▸ WHAT THIS TASK INVOLVES:
Could the data below be printed out exactly, with the pictures left out?
• • • •
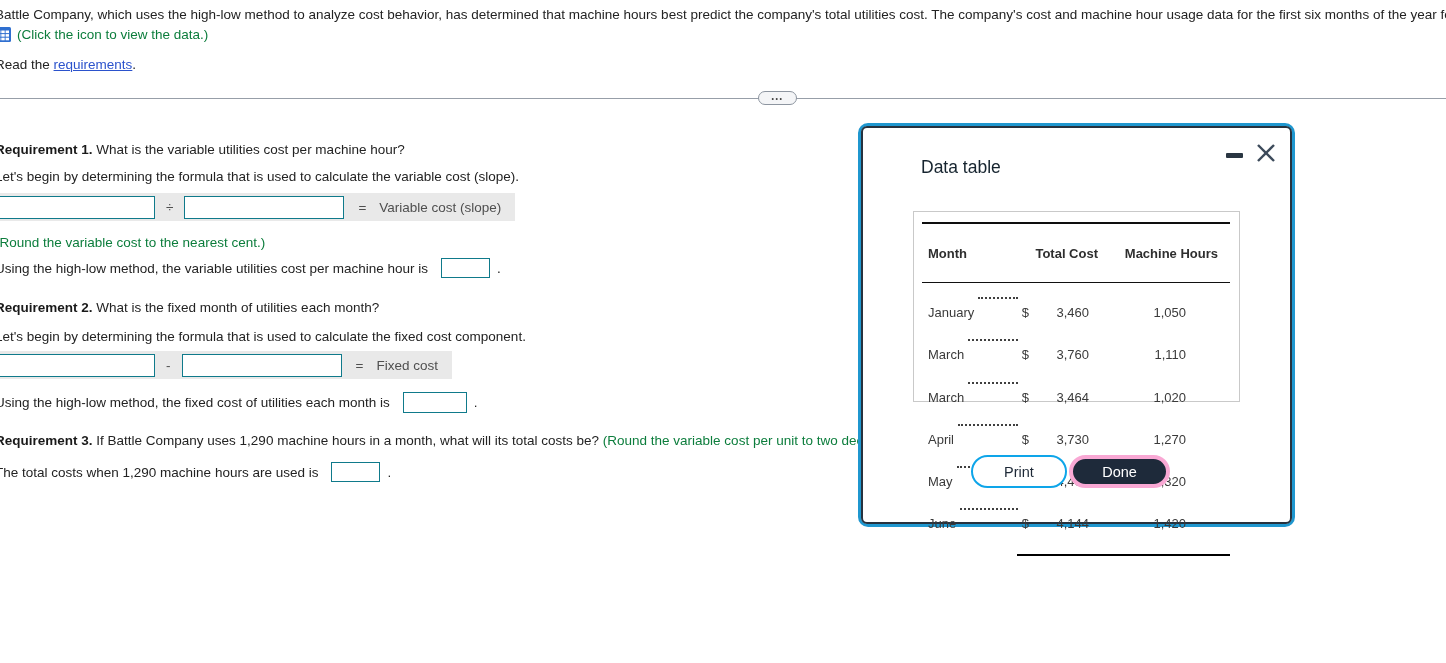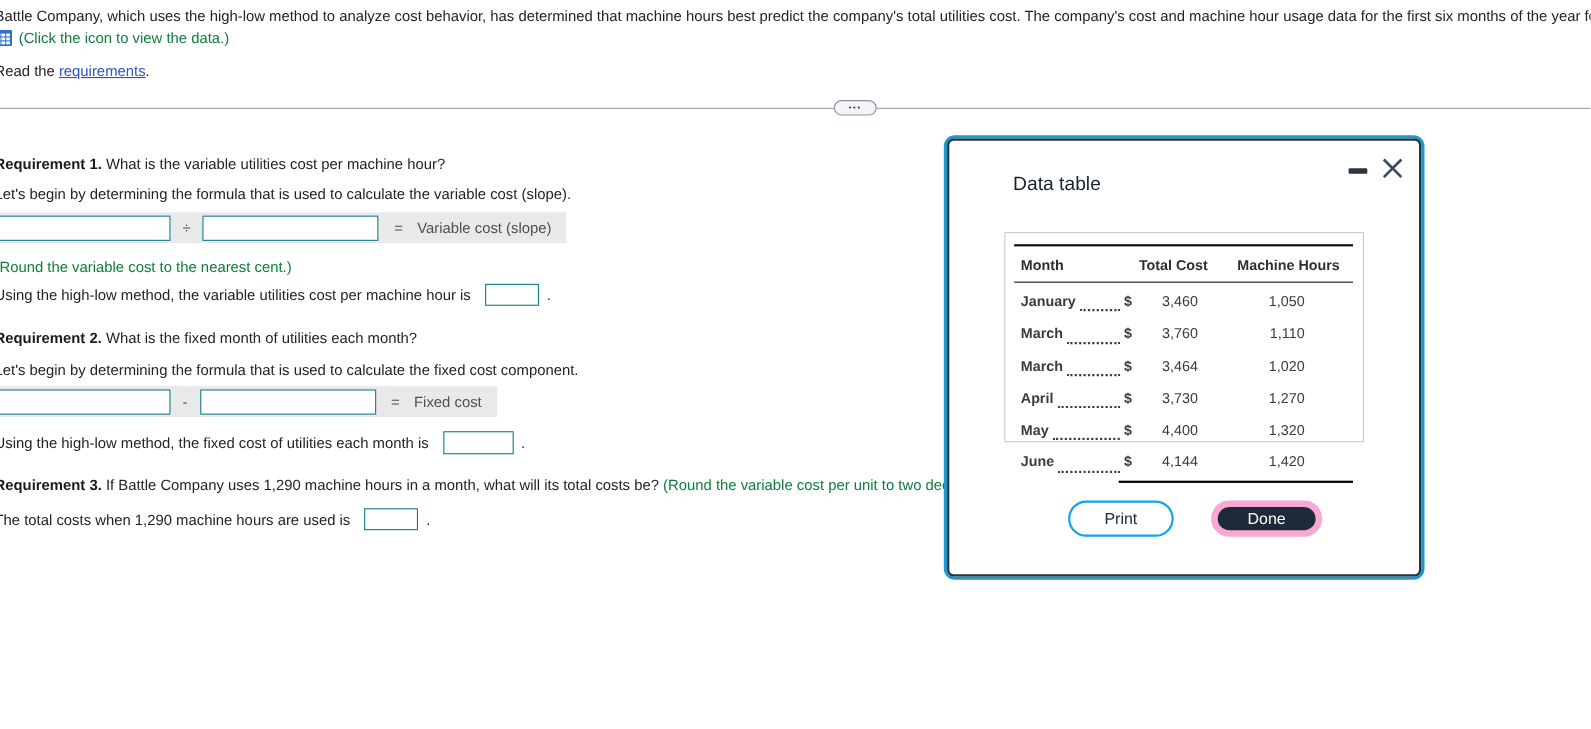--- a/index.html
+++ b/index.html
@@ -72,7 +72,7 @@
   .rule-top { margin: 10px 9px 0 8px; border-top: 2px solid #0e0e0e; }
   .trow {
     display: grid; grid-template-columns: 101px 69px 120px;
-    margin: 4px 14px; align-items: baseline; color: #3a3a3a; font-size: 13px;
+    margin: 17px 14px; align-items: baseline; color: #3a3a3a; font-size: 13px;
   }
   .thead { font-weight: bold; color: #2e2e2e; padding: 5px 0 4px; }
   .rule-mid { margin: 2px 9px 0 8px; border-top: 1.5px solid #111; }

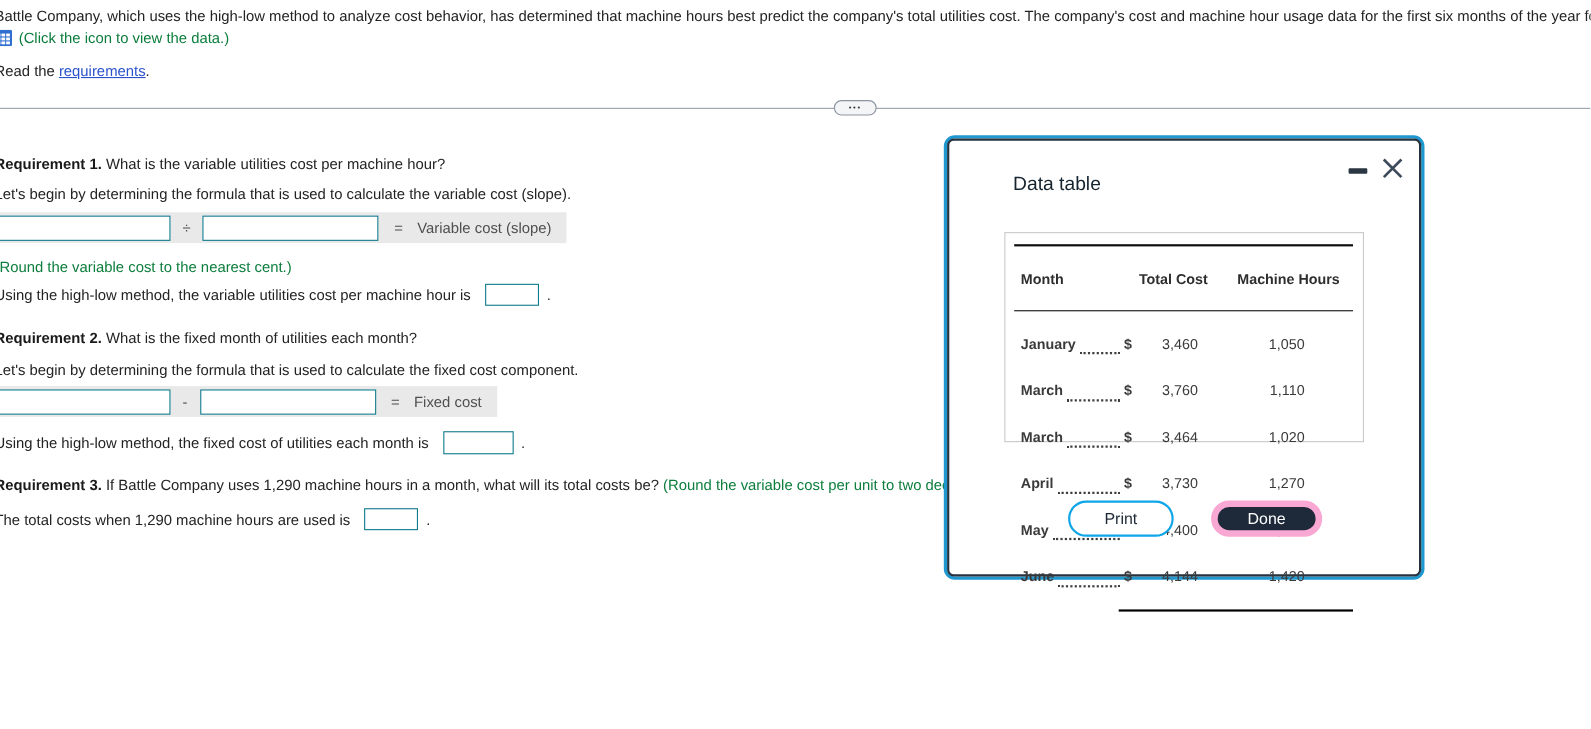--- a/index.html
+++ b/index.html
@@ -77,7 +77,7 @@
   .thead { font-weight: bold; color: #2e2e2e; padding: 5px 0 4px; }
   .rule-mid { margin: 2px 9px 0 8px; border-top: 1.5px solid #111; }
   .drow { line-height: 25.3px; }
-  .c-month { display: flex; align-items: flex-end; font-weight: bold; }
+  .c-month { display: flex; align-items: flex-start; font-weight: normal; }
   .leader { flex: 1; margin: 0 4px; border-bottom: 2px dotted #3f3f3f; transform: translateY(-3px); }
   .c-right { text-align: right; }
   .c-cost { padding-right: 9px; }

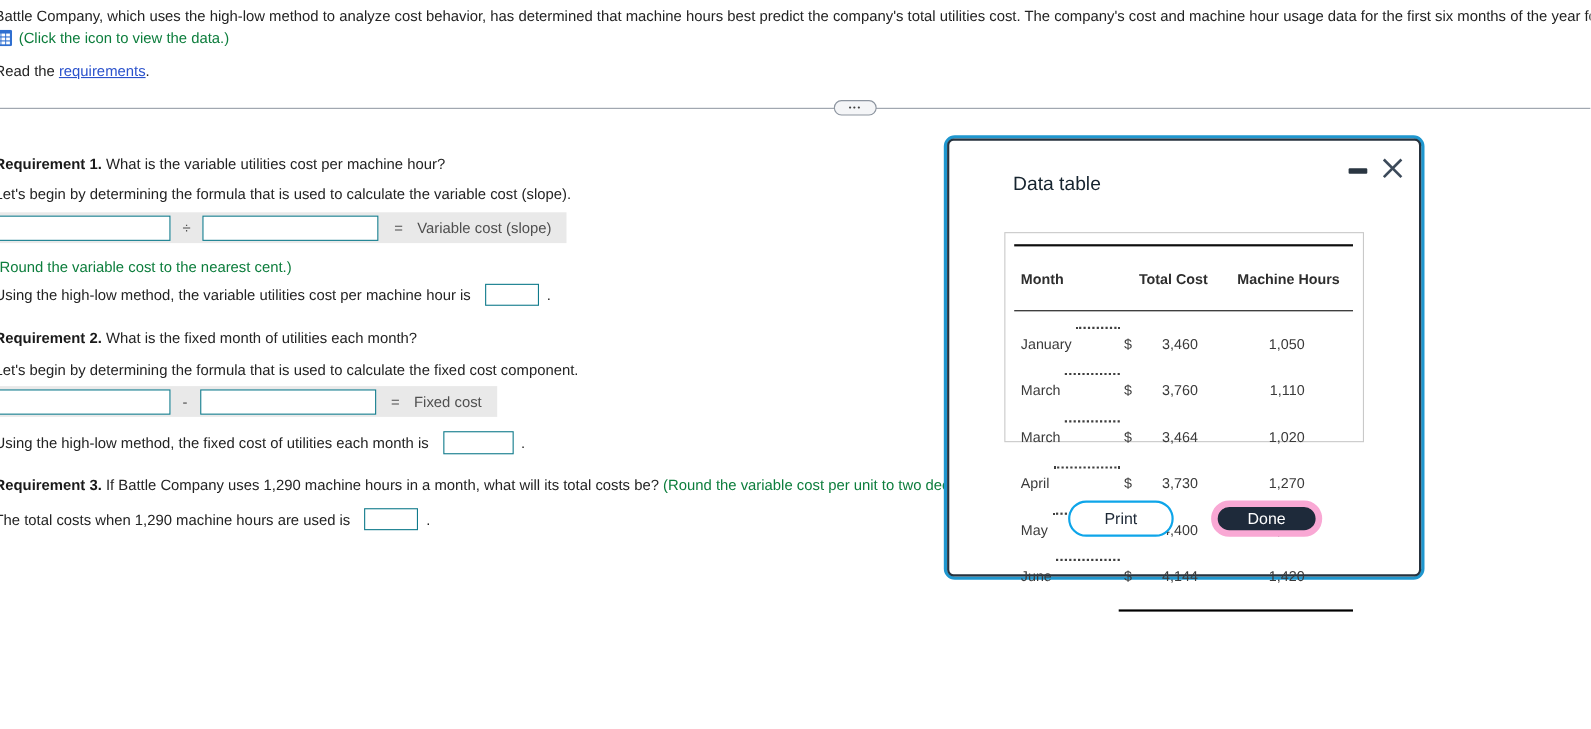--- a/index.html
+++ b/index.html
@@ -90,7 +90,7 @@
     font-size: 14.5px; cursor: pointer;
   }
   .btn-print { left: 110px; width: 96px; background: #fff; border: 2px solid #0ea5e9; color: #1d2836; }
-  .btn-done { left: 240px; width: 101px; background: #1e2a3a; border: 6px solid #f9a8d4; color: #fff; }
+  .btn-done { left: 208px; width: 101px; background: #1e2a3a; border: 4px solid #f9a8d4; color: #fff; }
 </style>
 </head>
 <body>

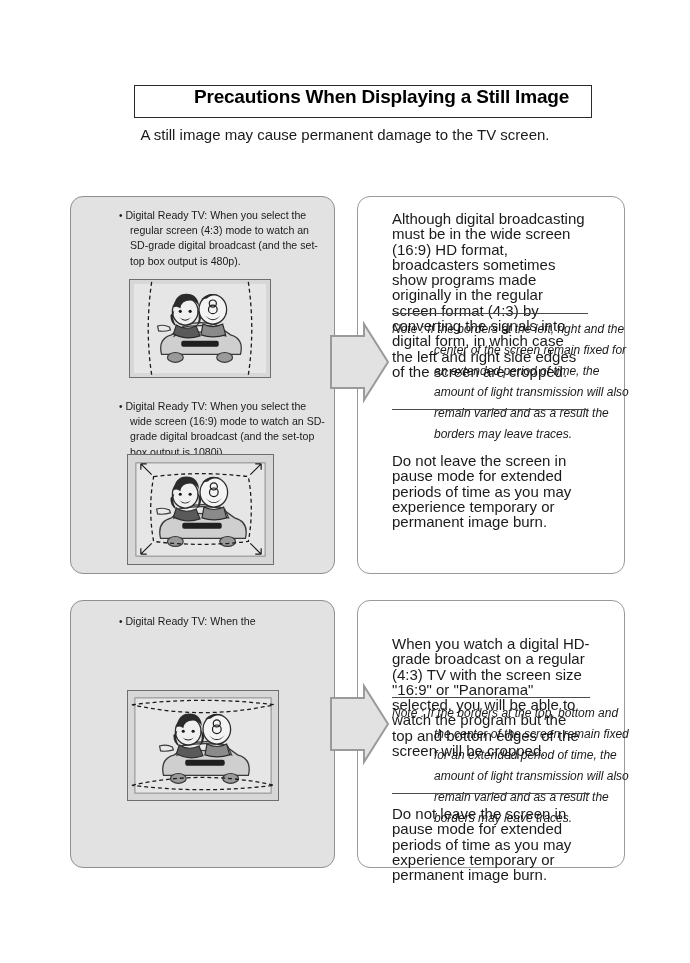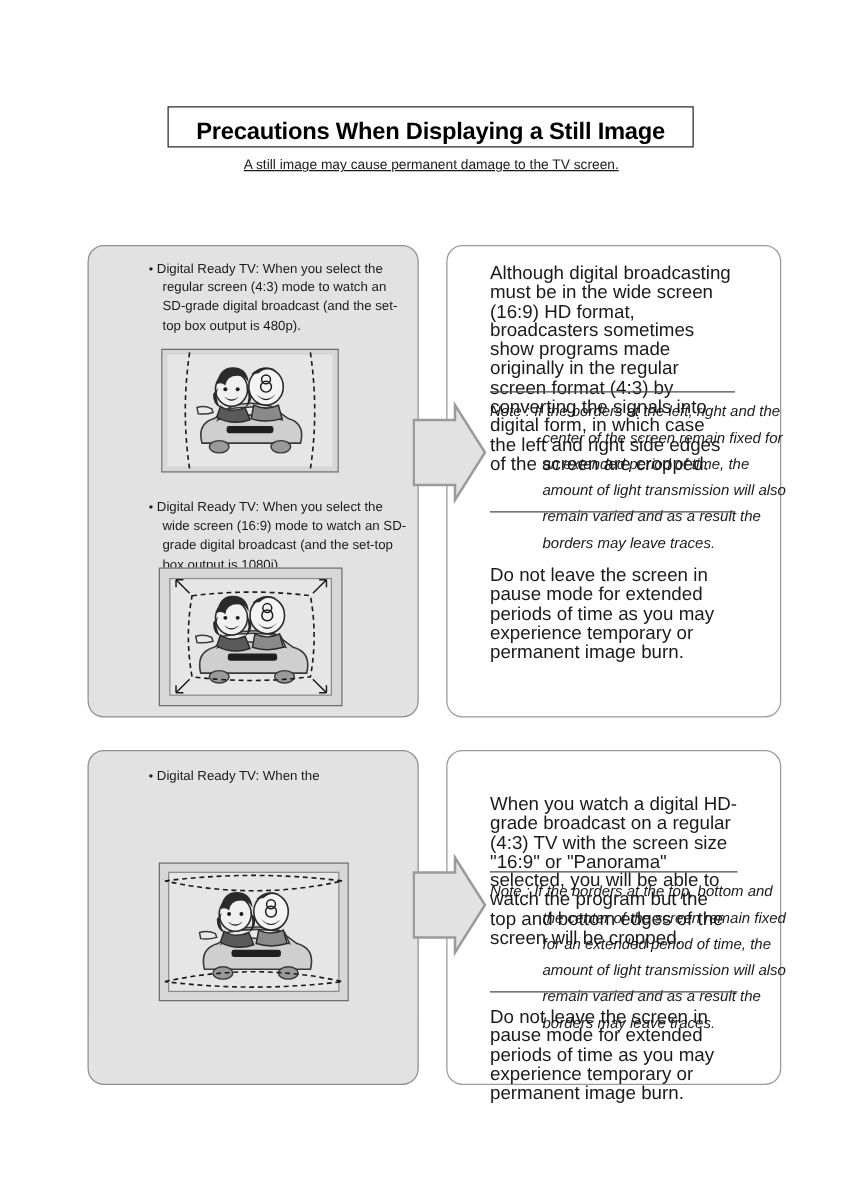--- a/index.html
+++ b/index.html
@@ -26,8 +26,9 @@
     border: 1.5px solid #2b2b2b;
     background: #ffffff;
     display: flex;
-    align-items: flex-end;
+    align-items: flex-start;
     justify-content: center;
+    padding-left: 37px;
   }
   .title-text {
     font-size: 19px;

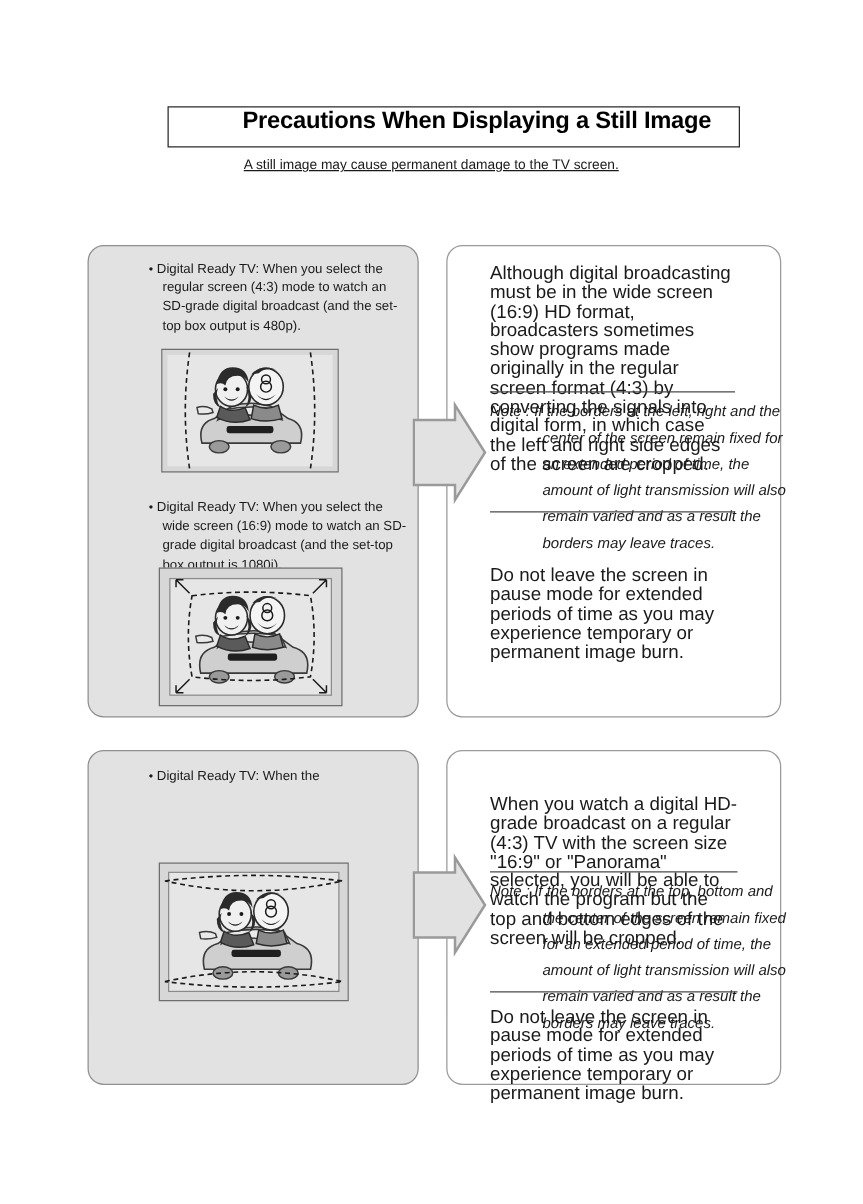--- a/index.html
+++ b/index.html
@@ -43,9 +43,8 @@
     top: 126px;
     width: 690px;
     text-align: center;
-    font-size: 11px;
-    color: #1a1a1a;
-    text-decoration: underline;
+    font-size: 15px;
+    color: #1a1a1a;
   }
• • • •
▸ PROBLEM SOLUTION:
--- a/index.html
+++ b/index.html
@@ -72,7 +72,7 @@
   .rule-top { margin: 10px 9px 0 8px; border-top: 2px solid #0e0e0e; }
   .trow {
     display: grid; grid-template-columns: 101px 69px 120px;
-    margin: 4px 14px; align-items: baseline; color: #3a3a3a; font-size: 13px;
+    margin: 17px 14px; align-items: baseline; color: #3a3a3a; font-size: 13px;
   }
   .thead { font-weight: bold; color: #2e2e2e; padding: 5px 0 4px; }
   .rule-mid { margin: 2px 9px 0 8px; border-top: 1.5px solid #111; }

--- a/index.html
+++ b/index.html
@@ -77,7 +77,7 @@
   .thead { font-weight: bold; color: #2e2e2e; padding: 5px 0 4px; }
   .rule-mid { margin: 2px 9px 0 8px; border-top: 1.5px solid #111; }
   .drow { line-height: 25.3px; }
-  .c-month { display: flex; align-items: flex-end; font-weight: bold; }
+  .c-month { display: flex; align-items: flex-start; font-weight: normal; }
   .leader { flex: 1; margin: 0 4px; border-bottom: 2px dotted #3f3f3f; transform: translateY(-3px); }
   .c-right { text-align: right; }
   .c-cost { padding-right: 9px; }

--- a/index.html
+++ b/index.html
@@ -90,7 +90,7 @@
     font-size: 14.5px; cursor: pointer;
   }
   .btn-print { left: 110px; width: 96px; background: #fff; border: 2px solid #0ea5e9; color: #1d2836; }
-  .btn-done { left: 240px; width: 101px; background: #1e2a3a; border: 6px solid #f9a8d4; color: #fff; }
+  .btn-done { left: 208px; width: 101px; background: #1e2a3a; border: 4px solid #f9a8d4; color: #fff; }
 </style>
 </head>
 <body>

--- a/index.html
+++ b/index.html
@@ -26,8 +26,9 @@
     border: 1.5px solid #2b2b2b;
     background: #ffffff;
     display: flex;
-    align-items: flex-end;
+    align-items: flex-start;
     justify-content: center;
+    padding-left: 37px;
   }
   .title-text {
     font-size: 19px;

--- a/index.html
+++ b/index.html
@@ -43,9 +43,8 @@
     top: 126px;
     width: 690px;
     text-align: center;
-    font-size: 11px;
-    color: #1a1a1a;
-    text-decoration: underline;
+    font-size: 15px;
+    color: #1a1a1a;
   }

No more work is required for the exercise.